Exercise directions ::
Exactly as written, return every line of the data below apart from the pictures.

- - - - - - -

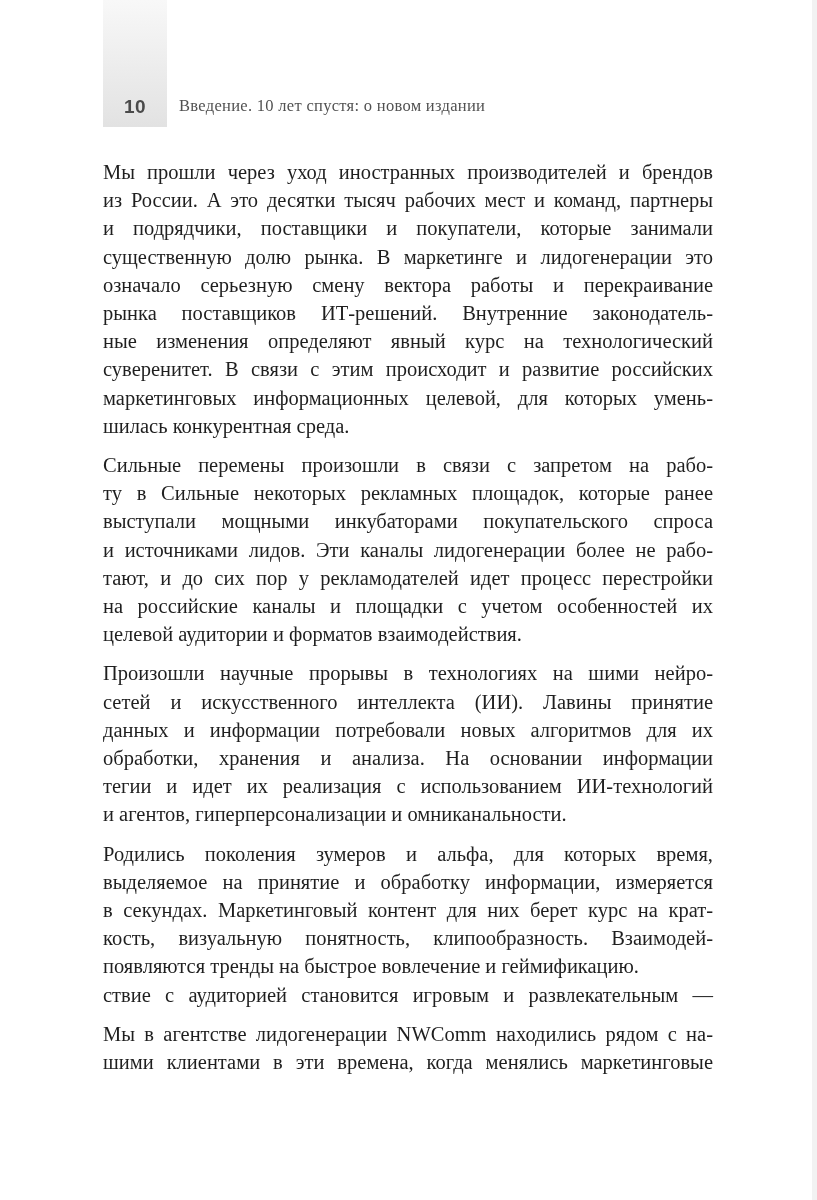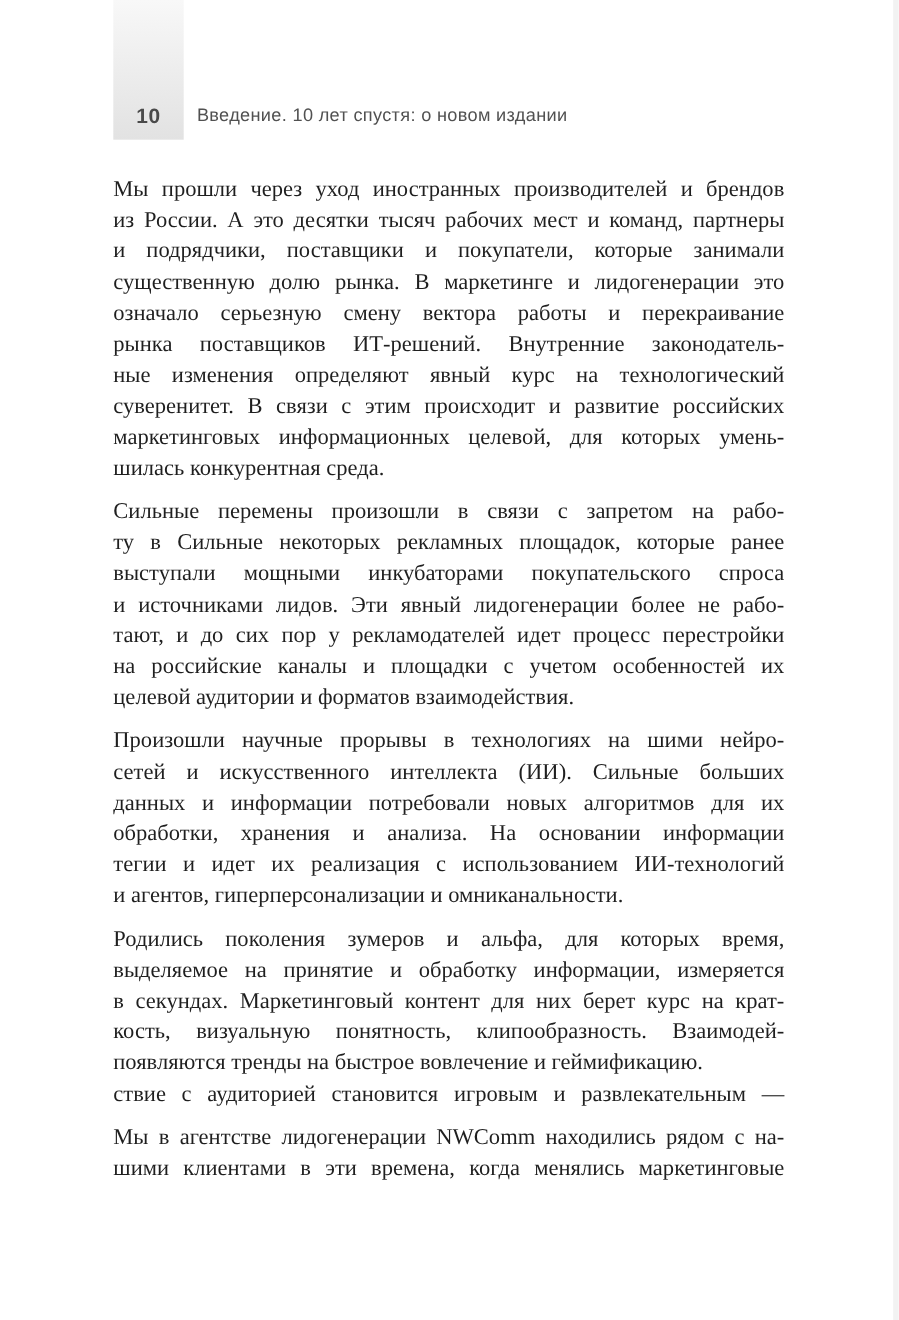--- a/index.html
+++ b/index.html
@@ -37,7 +37,7 @@
   }
   .running-title{
     position:absolute;left:179px;top:96px;
-    font-family:Liberation Sans, sans-serif;
+    font-family:Liberation Serif, serif;
     font-size:16.5px;font-weight:400;
     color:var(--header-color);
     letter-spacing:0.3px;

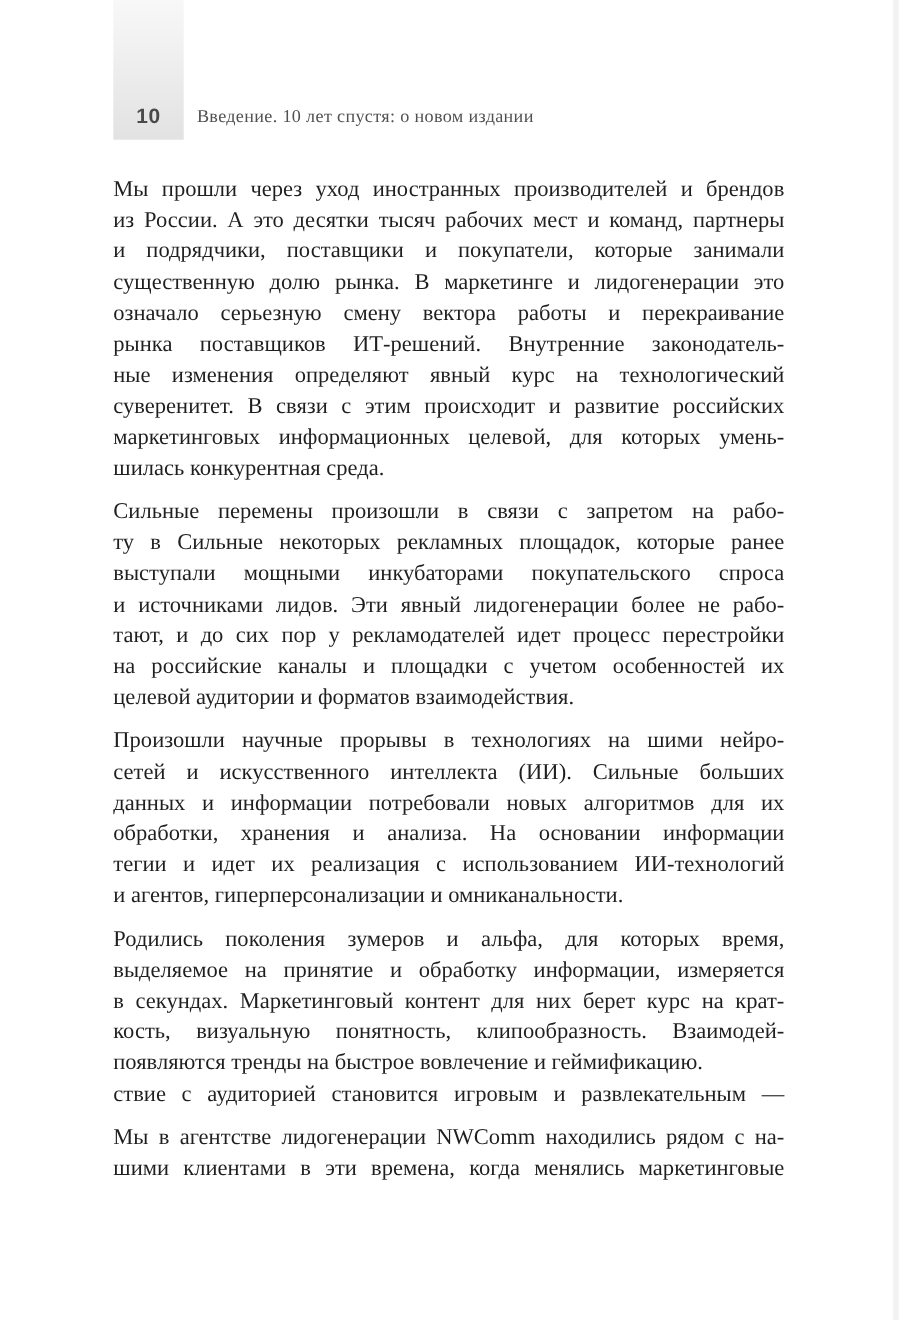--- a/index.html
+++ b/index.html
@@ -88,7 +88,7 @@
         <div class="line"><span>Сильные перемены произошли в связи с </span><b>запретом на рабо-</b></div>
         <div class="line"><b>ту в Сильные</b><span> некоторых рекламных площадок, которые ранее</span></div>
         <div class="line"><span>выступали мощными инкубаторами покупательского спроса</span></div>
-        <div class="line"><span>и источниками лидов. Эти явный лидогенерации более не рабо-</span></div>
+        <div class="line"><span>и источниками лидов. Эти каналы лидогенерации более не рабо-</span></div>
         <div class="line"><span>тают, и до сих пор у рекламодателей идет процесс перестройки</span></div>
         <div class="line"><span>на российские каналы и площадки с учетом особенностей их</span></div>
         <div class="line endline"><span>целевой аудитории и форматов взаимодействия.</span></div>

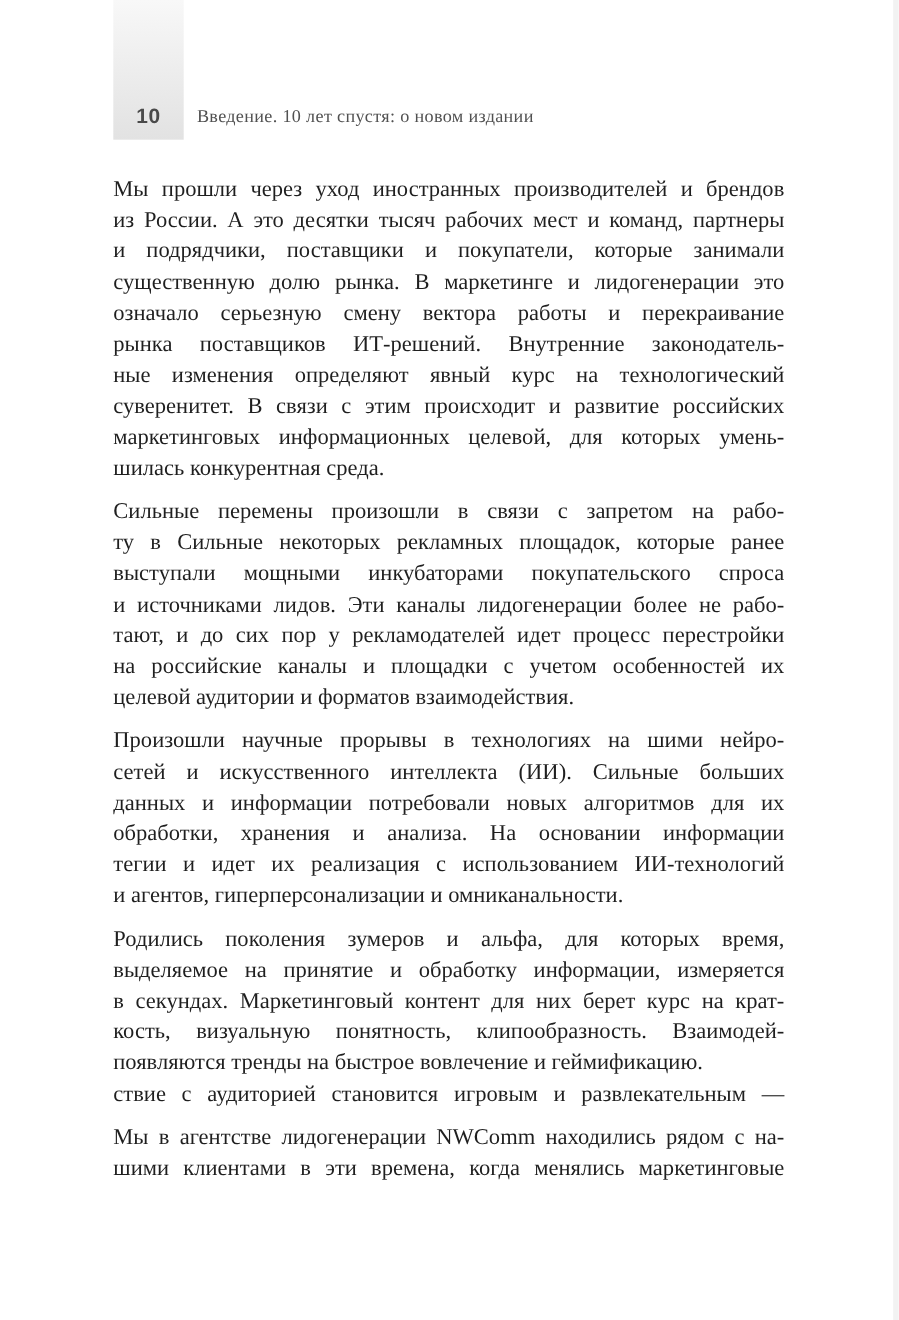--- a/index.html
+++ b/index.html
@@ -95,7 +95,7 @@
       </div>
       <div class="paragraph">
         <div class="line"><span>Произошли </span><b>научные прорывы в технологиях на шими нейро-</b></div>
-        <div class="line"><b>сетей и искусственного интеллекта (ИИ)</b><span>. Сильные больших</span></div>
+        <div class="line"><b>сетей и искусственного интеллекта (ИИ)</b><span>. Лавины принятие</span></div>
         <div class="line"><span>данных и информации потребовали новых алгоритмов для их</span></div>
         <div class="line"><span>обработки, хранения и анализа. На основании информации</span></div>
         <div class="line"><span>тегии и идет их реализация с использованием ИИ-технологий</span></div>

- - - - - - -

Task answer ::
--- a/index.html
+++ b/index.html
@@ -37,7 +37,7 @@
   }
   .running-title{
     position:absolute;left:179px;top:96px;
-    font-family:Liberation Sans, sans-serif;
+    font-family:Liberation Serif, serif;
     font-size:16.5px;font-weight:400;
     color:var(--header-color);
     letter-spacing:0.3px;

--- a/index.html
+++ b/index.html
@@ -88,7 +88,7 @@
         <div class="line"><span>Сильные перемены произошли в связи с </span><b>запретом на рабо-</b></div>
         <div class="line"><b>ту в Сильные</b><span> некоторых рекламных площадок, которые ранее</span></div>
         <div class="line"><span>выступали мощными инкубаторами покупательского спроса</span></div>
-        <div class="line"><span>и источниками лидов. Эти явный лидогенерации более не рабо-</span></div>
+        <div class="line"><span>и источниками лидов. Эти каналы лидогенерации более не рабо-</span></div>
         <div class="line"><span>тают, и до сих пор у рекламодателей идет процесс перестройки</span></div>
         <div class="line"><span>на российские каналы и площадки с учетом особенностей их</span></div>
         <div class="line endline"><span>целевой аудитории и форматов взаимодействия.</span></div>

--- a/index.html
+++ b/index.html
@@ -95,7 +95,7 @@
       </div>
       <div class="paragraph">
         <div class="line"><span>Произошли </span><b>научные прорывы в технологиях на шими нейро-</b></div>
-        <div class="line"><b>сетей и искусственного интеллекта (ИИ)</b><span>. Сильные больших</span></div>
+        <div class="line"><b>сетей и искусственного интеллекта (ИИ)</b><span>. Лавины принятие</span></div>
         <div class="line"><span>данных и информации потребовали новых алгоритмов для их</span></div>
         <div class="line"><span>обработки, хранения и анализа. На основании информации</span></div>
         <div class="line"><span>тегии и идет их реализация с использованием ИИ-технологий</span></div>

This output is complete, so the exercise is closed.